His second most famous novel, claimed by TS Eliot as the first and the best of the modern British detective novels, is The Moonstone (1868). It concerns the theft of a priceless diamond and though the bulk of the story is set in rural Yorkshire, the climax takes place in London. The leading female character Rachel Verinder's residence is in Portland Place, just up the road from Broadcasting House. There's a murder in a pub called the Wheel of Fortune in the fictional Shore Lane that leads into Lower Thames Street, just west of the Tower of London. The diamond-thieves manage to board a Rotterdam-bound boat from Tower Wharf, which is at the eastern end of Lower Thames Street.

Porchester Terrace
Porchester Terrace / photo by Ian Mole

Wilkie was born into a wealthy family on 8 January 1824 at 12 New Cavendish Street. His family moved to 30 Porchester Terrace, Bayswater, in 1830 and he attended Maida Hill Academy. He qualified as a barrister but he was clearly more interested in storytelling and painting; he’d developed his storytelling skills at school as a good way of escaping bullying. His literary career really started to take off while he was still living with his mother and brother at 17 Hanover Terrace near Regent's Park. Like Dickens, he lived at over 20 addresses in London, most of which were in the Marylebone area but his most permanent abode, from 1867 to 1888, was at 90 Gloucester Place.

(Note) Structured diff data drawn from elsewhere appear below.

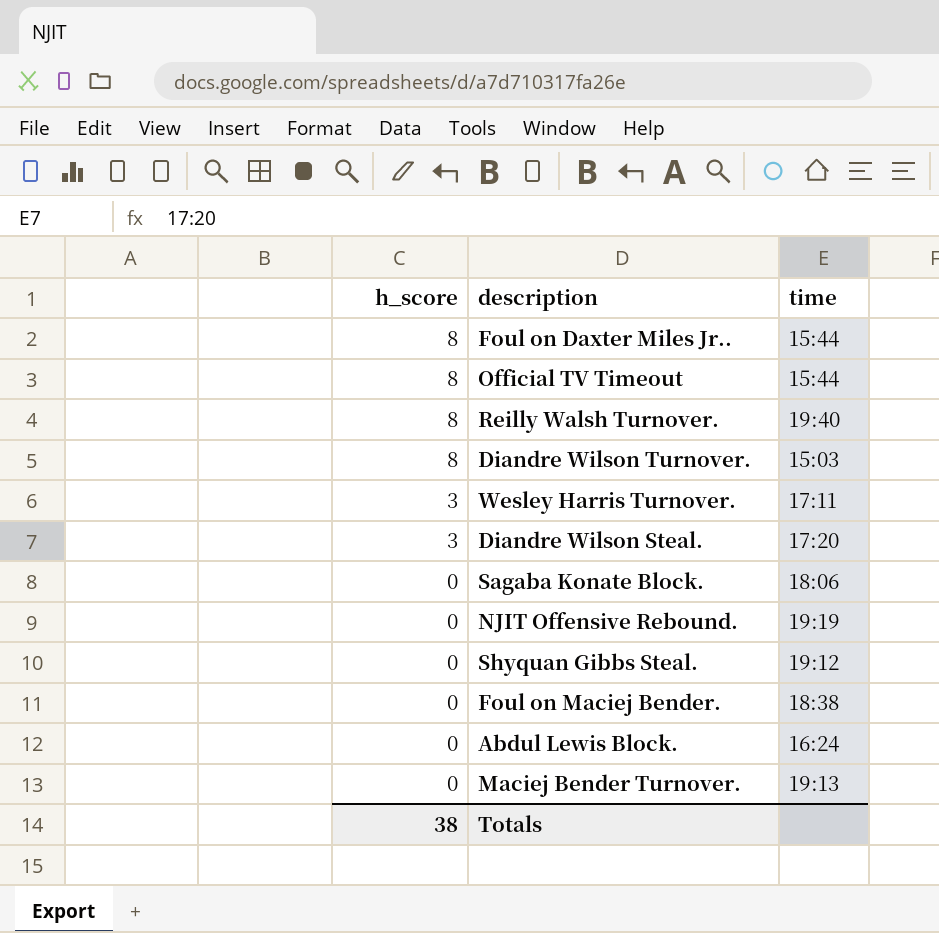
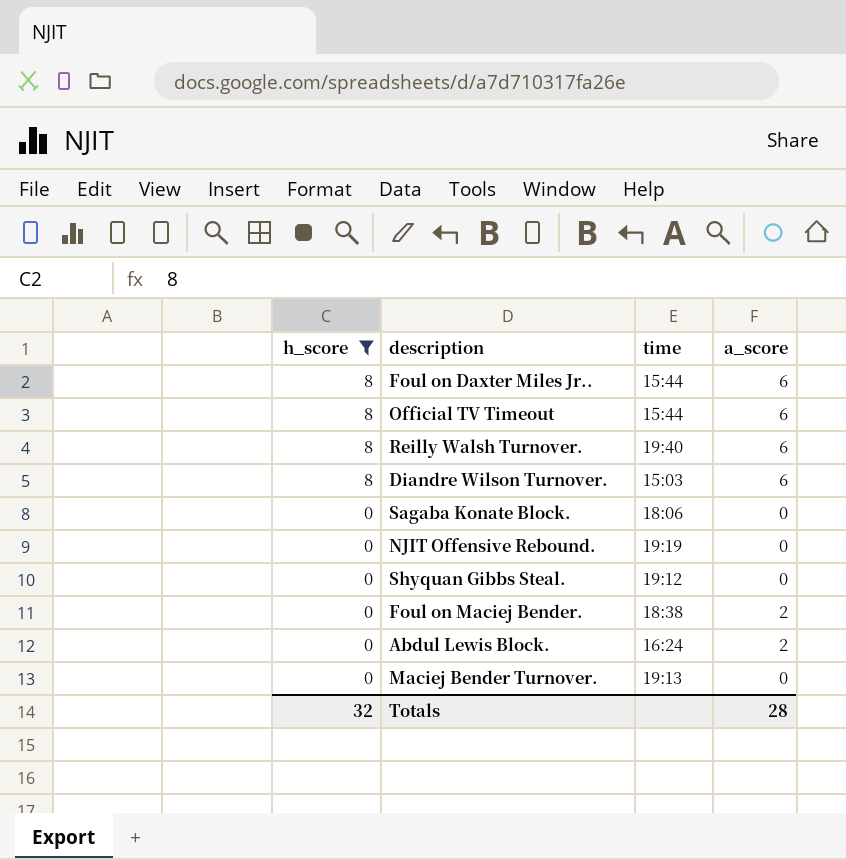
filter: none -> h_score != 3
column a_score | position: none -> 4
Totals | h_score: 38 -> 32

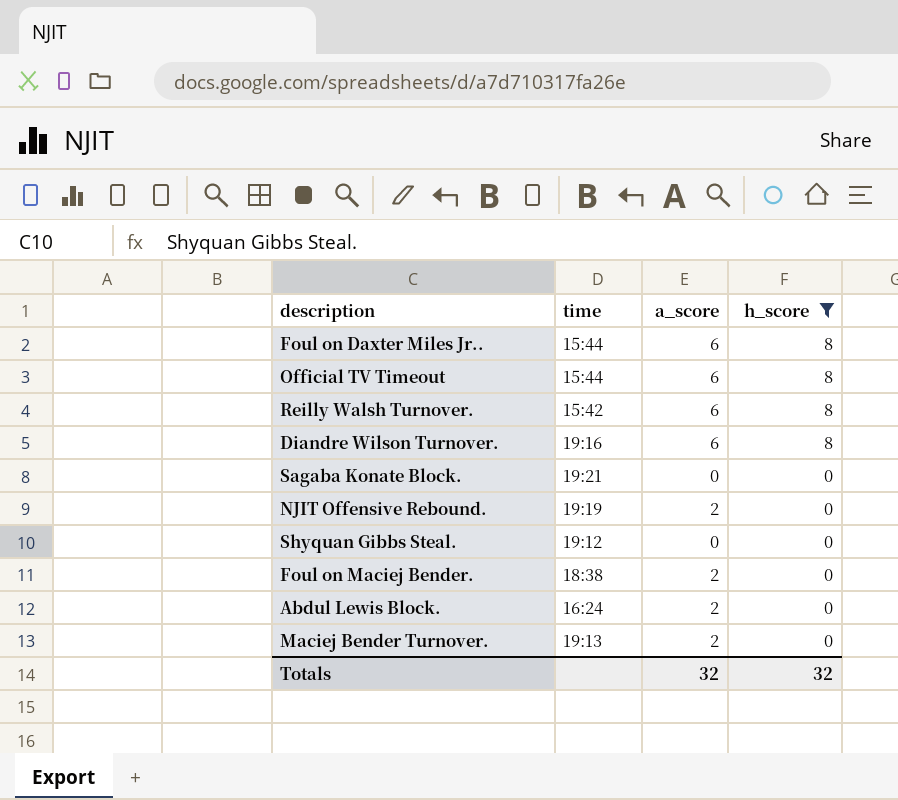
column h_score | position: 1 -> 4
Reilly Walsh Turnover. | time: 19:40 -> 15:42
Diandre Wilson Turnover. | time: 15:03 -> 19:16
Sagaba Konate Block. | time: 18:06 -> 19:21
NJIT Offensive Rebound. | a_score: 0 -> 2
Maciej Bender Turnover. | a_score: 0 -> 2
Totals | a_score: 28 -> 32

Wilkie Collins's tombstone in Kensal Green Cemetary / photo by Ian Mole

He died of a stroke on 23 September 1889 at 82 Wimpole Street and, being unconventional till the end, he insisted on a simple funeral. His grave in Kensal Green Cemetery has a plain stone cross on a base inscribed with ‘the author of The Woman in White’, which he acknowledged as his finest work. Both of his common-law wives are in the grave with him - but he’s not in the middle as he died first.